Are updates needed to data security and systems controls?
Employees cause over 60% of data breaches.
Equally, where businesses have been forced to make rapid changes to working practises, it is essential that organisations identify any new IT security or data risks.
Are there changes to the data you hold, where and how?
- why you have that data
- what you do with it
- who sees it
- where it is kept
- are you a Data Controller or Data Processor or both?

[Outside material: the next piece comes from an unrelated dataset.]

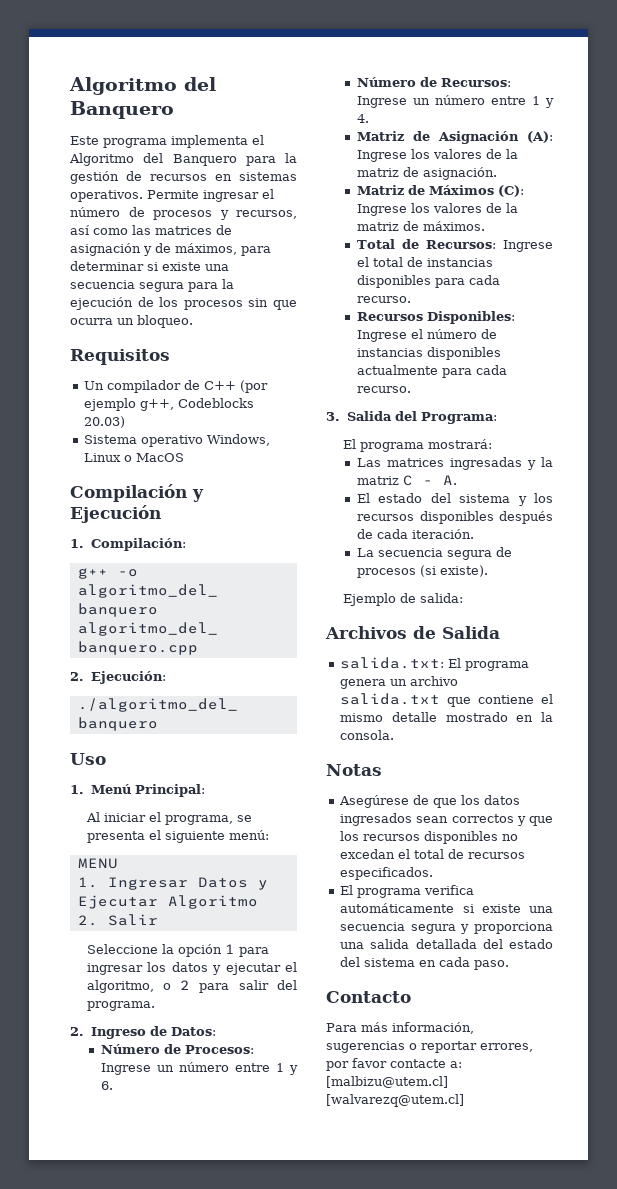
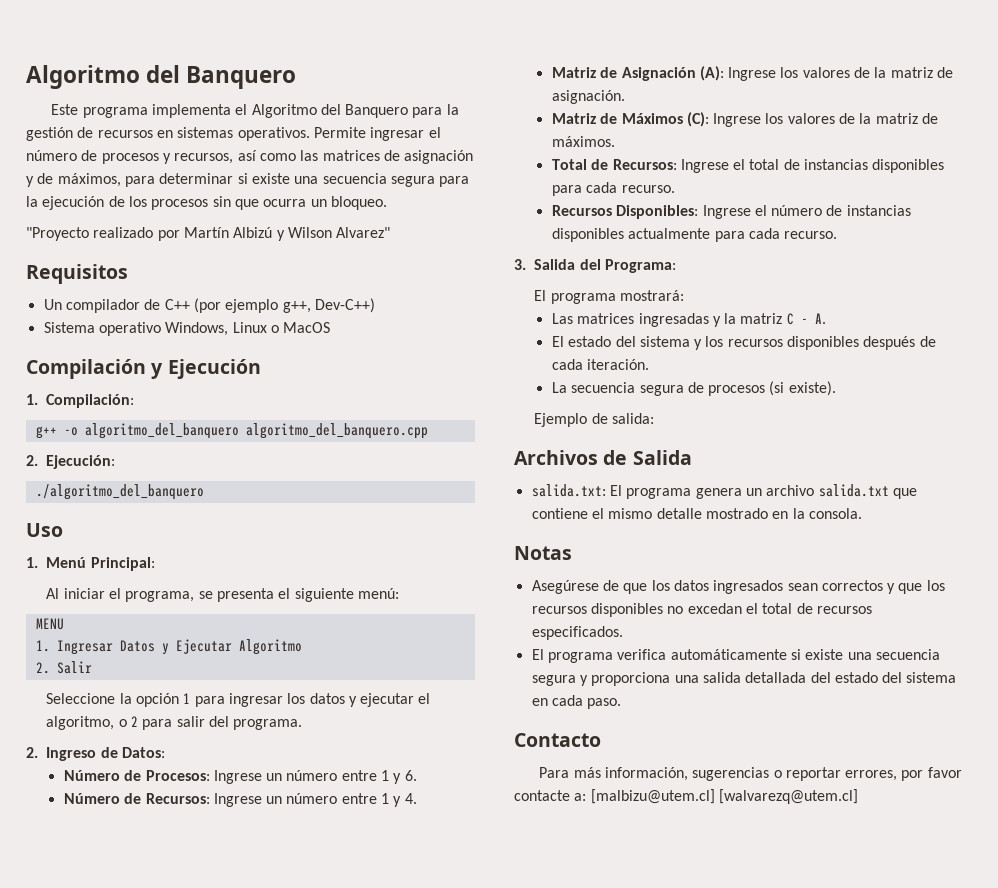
+ "Proyecto realizado por Martín Albizú y Wilson Alvarez"
- Un compilador de C++ (por ejemplo g++, Codeblocks 20.03)
+ Un compilador de C++ (por ejemplo g++, Dev-C++)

If your businesses wants to meet their obligations for Accountability, you must be able to demonstrate what actions have been taken to maintain data protection standards.
Working from Home Assessments
A key feature of meeting the GDPR Accountability principle is being able to demonstrate your regulatory compliance. Therefore, we recommend that each employee completes an assessment of their home office setup.
The information gathered from this assessment will help your organisation identify increased IT security and data risks. Equally, employers can create or update their Working from Home guidelines.
Changes to business operations
If your business operations have changed, you may need to make changes to your key operational policies and procedures, in areas such as:
- Management of Data breaches
- Controlling access to systems and applications
Businesses new to data protection compliance
Let’s take a look at the route to Data Protection compliance. Our infographic below, we explain the key steps that organisations should take to demonstrate compliance.
Have you registered with the Information Commissioners Office?
For new businesses, it is important to think about your requirement to register with the ICO.
- See this useful checklist from the ICO on whether you need to register
- The fees are explained here – SME’s fees range from £40 – £60 per annum
In addition, the business will need an individual to be responsible for Data Protection within your organisation. Perhaps your organisation is obliged to have a Data Protection Officer? If so, we can help with this.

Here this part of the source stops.